Ses membres se sont toutefois accordés sur le fait que cette campagne pouvait avoir été constitutive de plusieurs violations des droits humains et des droits des peuples autochtones. Ils ont présenté deux rapports, avec près de six mois de retard sur le calendrier initial.

"Les deux rapports sont tellement différents que l'un affirme qu'il n'y a pas du tout eu de génocide, tandis que l'autre dit qu'il aurait pu y en avoir" eu un, a dit Mme Paviasen.

Entre les années 1960 et 1990, plus de 4.000 Groenlandaises se sont vu poser un stérilet, en grande majorité sans leur consentement ou celui de leurs parents si elles étaient mineures.

- "Pas seulement de l'Histoire" -

Pour Henriette Berthelsen, l'une des victimes, leurs conclusions sont de toute façon biaisées par l'absence d'Inuits groenlandais parmi les experts.

"Pour moi, ce n'est pas seulement de l'Histoire ou de la politique, c'est mon corps, ma vie et mon droit à l'autodétermination.
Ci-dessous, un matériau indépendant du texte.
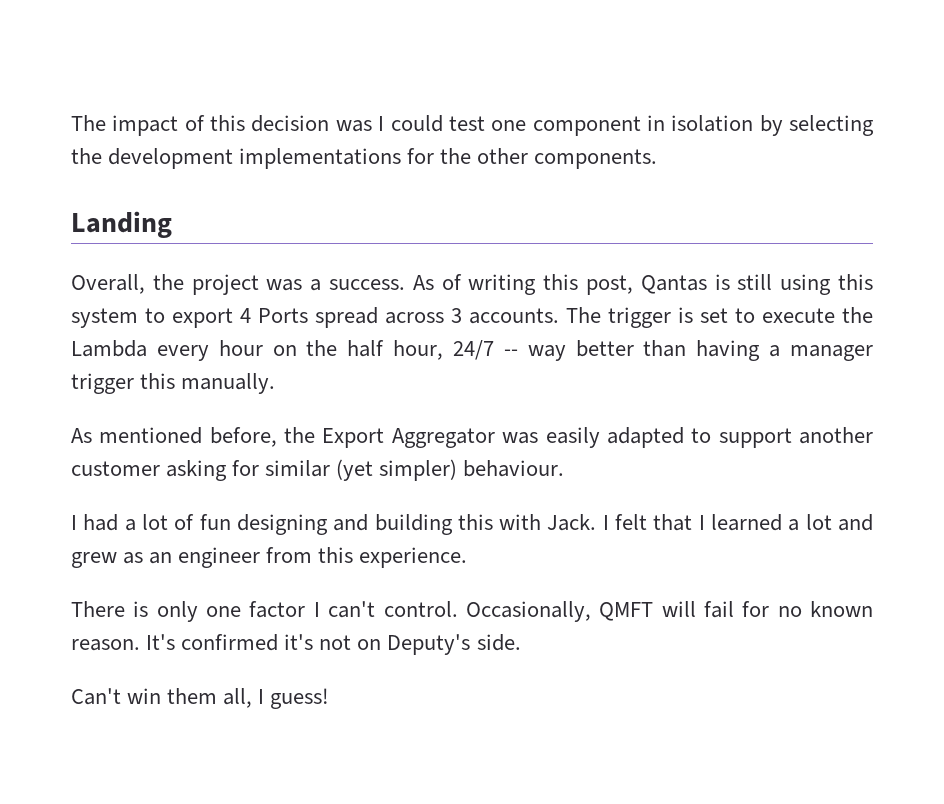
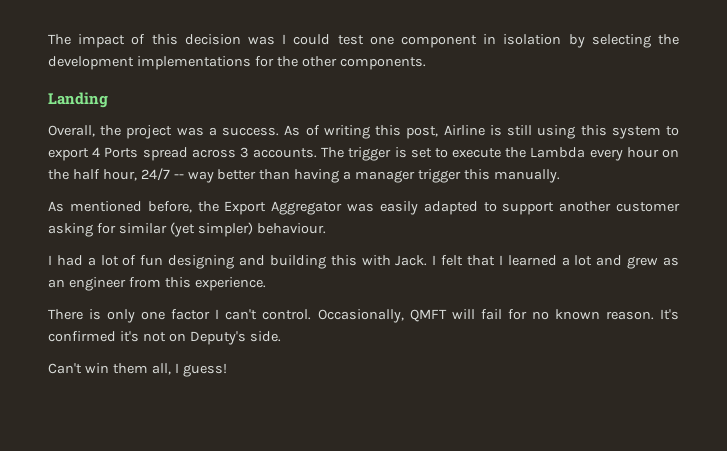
[640,275,707,294] Qantas -> [443,125,485,136] Airline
Et, une fois de plus, je constate que ce sont d'autres qui vont enquêter et définir ce qui m'a été fait et a été fait à d'autres femmes inuites", déplorait-elle auprès de l'AFP avec la présentation.

Baptisée au Groenland l'affaire "anticonception", la campagne a notamment touché des adolescentes de 12 ans dont certaines n'ont ensuite jamais pu avoir d'enfants.

A l'heure où l'immense île arctique est convoitée par les Etats-Unis, Nuuk et Copenhague soignent leurs liens tout en faisant la lumière sur plusieurs épisodes du passé : enfants adoptés sans consentement de la part des parents ou arrachés à leurs familles, contraception forcée.

Le Parlement danois a donné jeudi son feu vert à l'indemnisation des victimes de ces contraception forcées, conformément à ce que souhaitait la Première ministre.

L'année dernière, Mme Frederiksen avait officiellement présenté les excuses du Danemark.

- "Dépasse l'imagination" -

Mais la médiatisation de l'affaire a ravivé des traumatismes enfouis depuis des décennies.

"J'ai réalisé tout ce que cela m'avait coûté, toutes ces hospitalisations, ces opérations, ces formations perdues et, surtout, ces douleurs que je n'avais jamais associées à ce fichu stérilet", confie Kirstine Najârak Berthelsen.

"Il était si bien enfoui dans mon subconscient. (...) Tout ce qui est arrivé aux autres dépasse l'imagination, si on ne l'a pas vécu soi-même", ajoute-t-elle.

Fin 1970, une Groenlandaise sur deux en âge de procréer, soit au moins 4.070 femmes, avait reçu un stérilet, selon une enquête présentée en septembre 2025.

C'est la prise de parole d'une victime puis une série de podcasts en 2022 qui ont révélé au grand public l'existence de cette campagne de contraception.